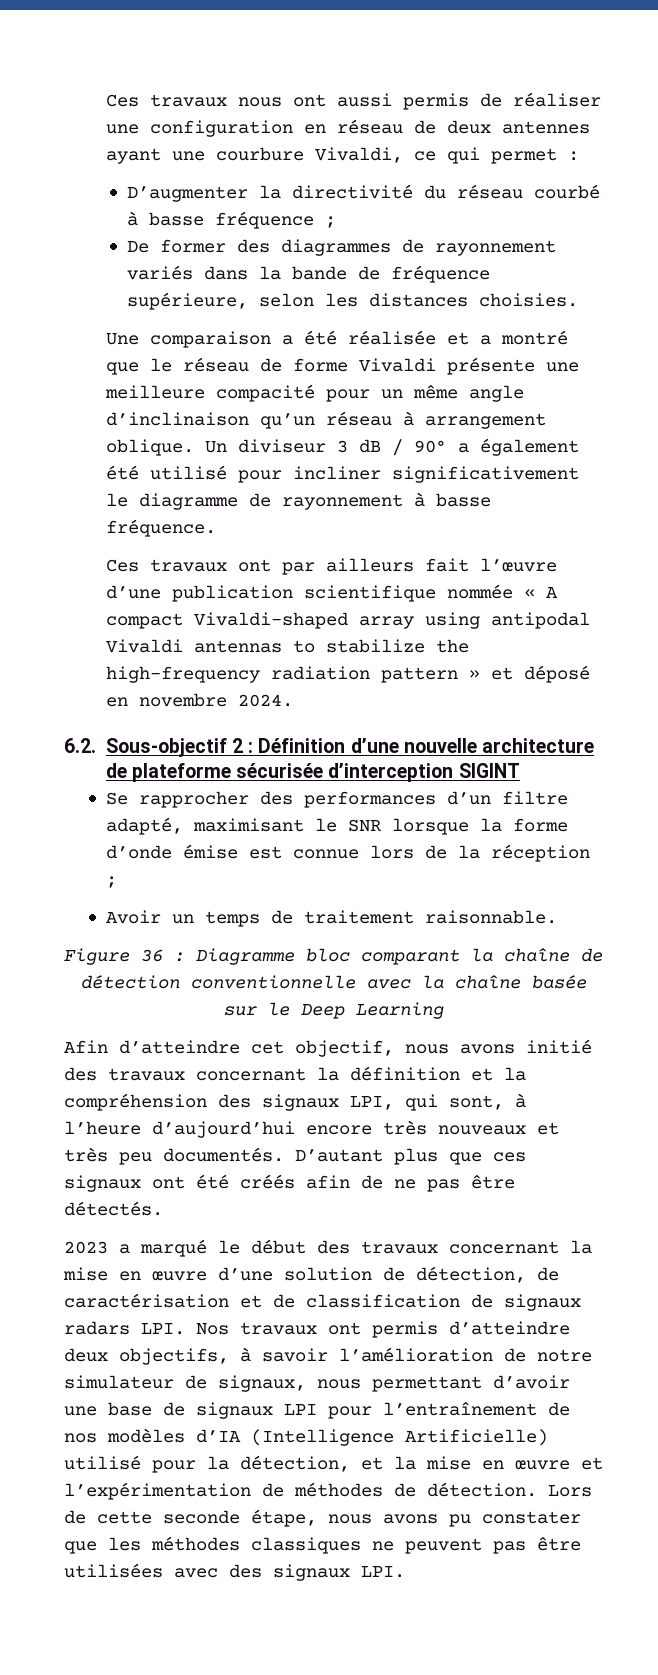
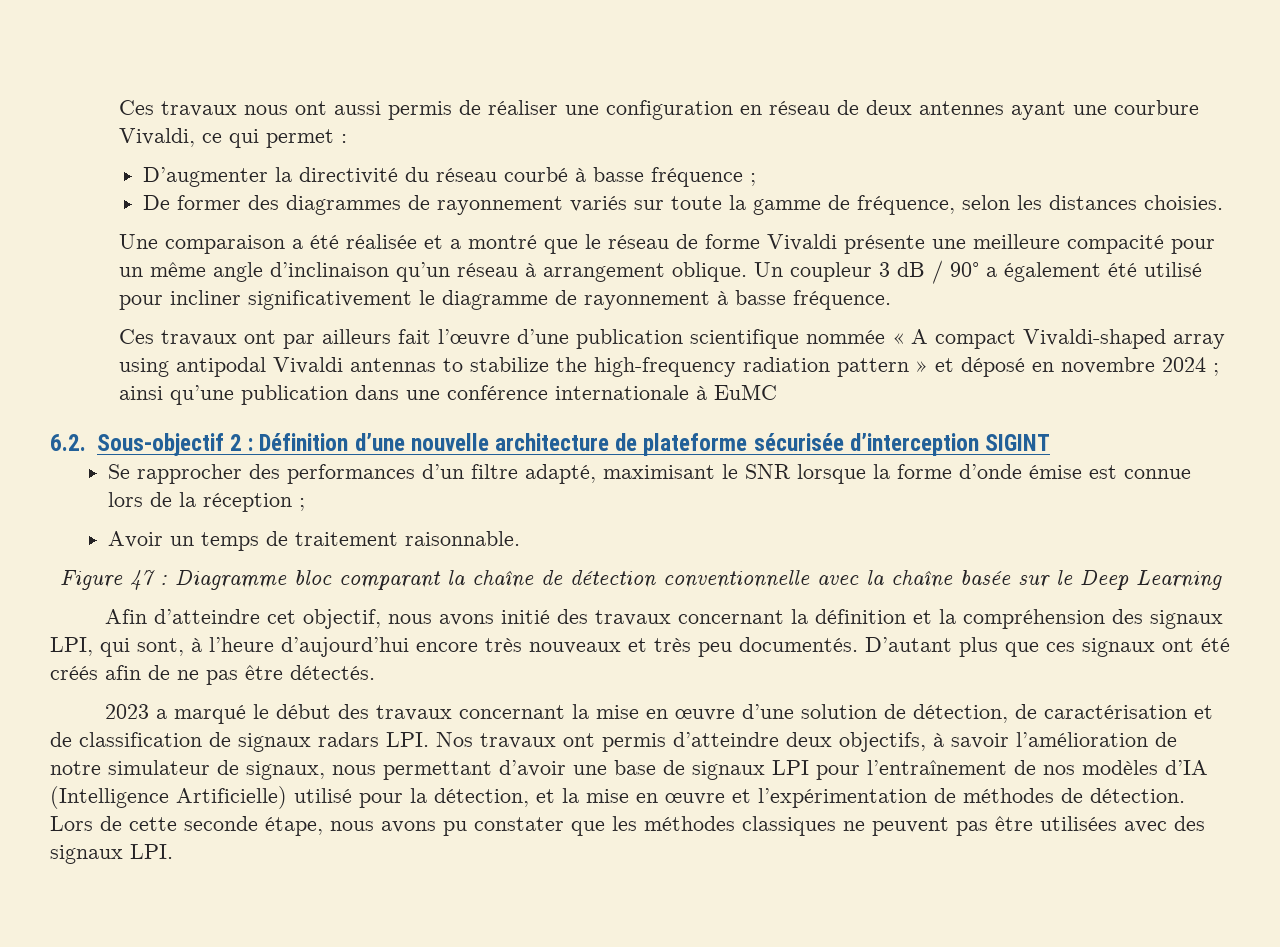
- De former des diagrammes de rayonnement variés dans la bande de fréquence supérieure, selon les distances choisies.
+ De former des diagrammes de rayonnement variés sur toute la gamme de fréquence, selon les distances choisies.
- Un diviseur 3 dB / 90° a également été utilisé pour incliner significativement le diagramme de rayonnement à basse fréquence.
+ Un coupleur 3 dB / 90° a également été utilisé pour incliner significativement le diagramme de rayonnement à basse fréquence.
- Ces travaux ont par ailleurs fait l’œuvre d’une publication scientifique nommée « A compact Vivaldi-shaped array using antipodal Vivaldi antennas to stabilize the high-frequency radiation pattern » et déposé en novembre 2024.
+ Ces travaux ont par ailleurs fait l’œuvre d’une publication scientifique nommée « A compact Vivaldi-shaped array using antipodal Vivaldi antennas to stabilize the high-frequency radiation pattern » et déposé en novembre 2024 ; ainsi qu’une publication dans une conférence internationale à EuMC
- Figure 36 : Diagramme bloc comparant la chaîne de détection conventionnelle avec la chaîne basée sur le Deep Learning
+ Figure 47 : Diagramme bloc comparant la chaîne de détection conventionnelle avec la chaîne basée sur le Deep Learning

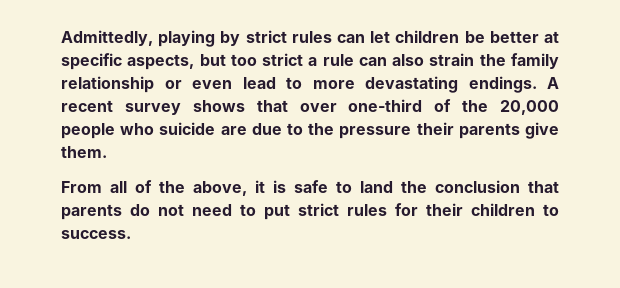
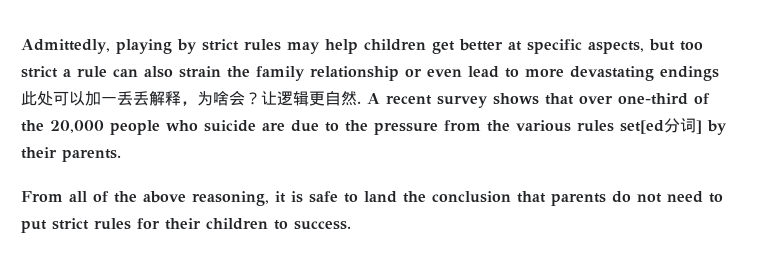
- Admittedly, playing by strict rules can let children be better at specific aspects, but too strict a rule can also strain the family relationship or even lead to more devastating endings.
+ Admittedly, playing by strict rules may help children get better at specific aspects, but too strict a rule can also strain the family relationship or even lead to more devastating endings此处可以加一丢丢解释，为啥会？让逻辑更自然.
- A recent survey shows that over one-third of the 20,000 people who suicide are due to the pressure their parents give them.
+ A recent survey shows that over one-third of the 20,000 people who suicide are due to the pressure from the various rules set[ed分词] by their parents.
- From all of the above, it is safe to land the conclusion that parents do not need to put strict rules for their children to success.
+ From all of the above reasoning, it is safe to land the conclusion that parents do not need to put strict rules for their children to success.

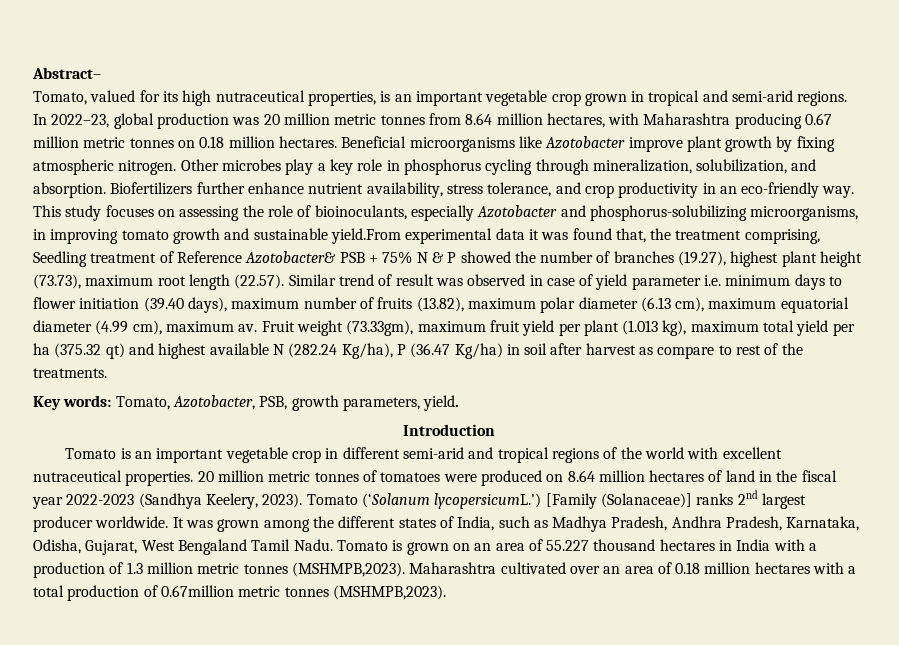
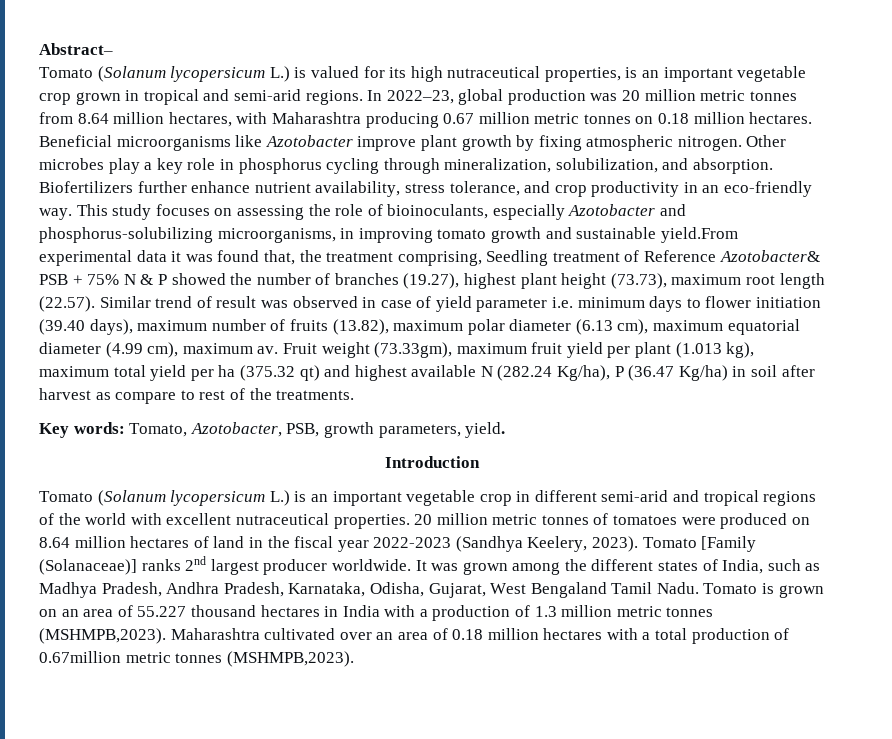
- Tomato, valued for its high nutraceutical properties, is an important vegetable crop grown in tropical and semi-arid regions.
+ Tomato (Solanum lycopersicum L.) is valued for its high nutraceutical properties, is an important vegetable crop grown in tropical and semi-arid regions.
- Tomato is an important vegetable crop in different semi-arid and tropical regions of the world with excellent nutraceutical properties.
+ Tomato (Solanum lycopersicum L.) is an important vegetable crop in different semi-arid and tropical regions of the world with excellent nutraceutical properties.
- Tomato (‘Solanum lycopersicumL.’) [Family (Solanaceae)] ranks 2nd largest producer worldwide.
+ Tomato [Family (Solanaceae)] ranks 2nd largest producer worldwide.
*-*-*
INSTRUCTIONS FOR THE TASK
Each entry, word for word, belongs in your answer; each picture does not.

RESPONSE
- De former des diagrammes de rayonnement variés dans la bande de fréquence supérieure, selon les distances choisies.
+ De former des diagrammes de rayonnement variés sur toute la gamme de fréquence, selon les distances choisies.
- Un diviseur 3 dB / 90° a également été utilisé pour incliner significativement le diagramme de rayonnement à basse fréquence.
+ Un coupleur 3 dB / 90° a également été utilisé pour incliner significativement le diagramme de rayonnement à basse fréquence.
- Ces travaux ont par ailleurs fait l’œuvre d’une publication scientifique nommée « A compact Vivaldi-shaped array using antipodal Vivaldi antennas to stabilize the high-frequency radiation pattern » et déposé en novembre 2024.
+ Ces travaux ont par ailleurs fait l’œuvre d’une publication scientifique nommée « A compact Vivaldi-shaped array using antipodal Vivaldi antennas to stabilize the high-frequency radiation pattern » et déposé en novembre 2024 ; ainsi qu’une publication dans une conférence internationale à EuMC
- Figure 36 : Diagramme bloc comparant la chaîne de détection conventionnelle avec la chaîne basée sur le Deep Learning
+ Figure 47 : Diagramme bloc comparant la chaîne de détection conventionnelle avec la chaîne basée sur le Deep Learning

- Admittedly, playing by strict rules can let children be better at specific aspects, but too strict a rule can also strain the family relationship or even lead to more devastating endings.
+ Admittedly, playing by strict rules may help children get better at specific aspects, but too strict a rule can also strain the family relationship or even lead to more devastating endings此处可以加一丢丢解释，为啥会？让逻辑更自然.
- A recent survey shows that over one-third of the 20,000 people who suicide are due to the pressure their parents give them.
+ A recent survey shows that over one-third of the 20,000 people who suicide are due to the pressure from the various rules set[ed分词] by their parents.
- From all of the above, it is safe to land the conclusion that parents do not need to put strict rules for their children to success.
+ From all of the above reasoning, it is safe to land the conclusion that parents do not need to put strict rules for their children to success.

- Tomato, valued for its high nutraceutical properties, is an important vegetable crop grown in tropical and semi-arid regions.
+ Tomato (Solanum lycopersicum L.) is valued for its high nutraceutical properties, is an important vegetable crop grown in tropical and semi-arid regions.
- Tomato is an important vegetable crop in different semi-arid and tropical regions of the world with excellent nutraceutical properties.
+ Tomato (Solanum lycopersicum L.) is an important vegetable crop in different semi-arid and tropical regions of the world with excellent nutraceutical properties.
- Tomato (‘Solanum lycopersicumL.’) [Family (Solanaceae)] ranks 2nd largest producer worldwide.
+ Tomato [Family (Solanaceae)] ranks 2nd largest producer worldwide.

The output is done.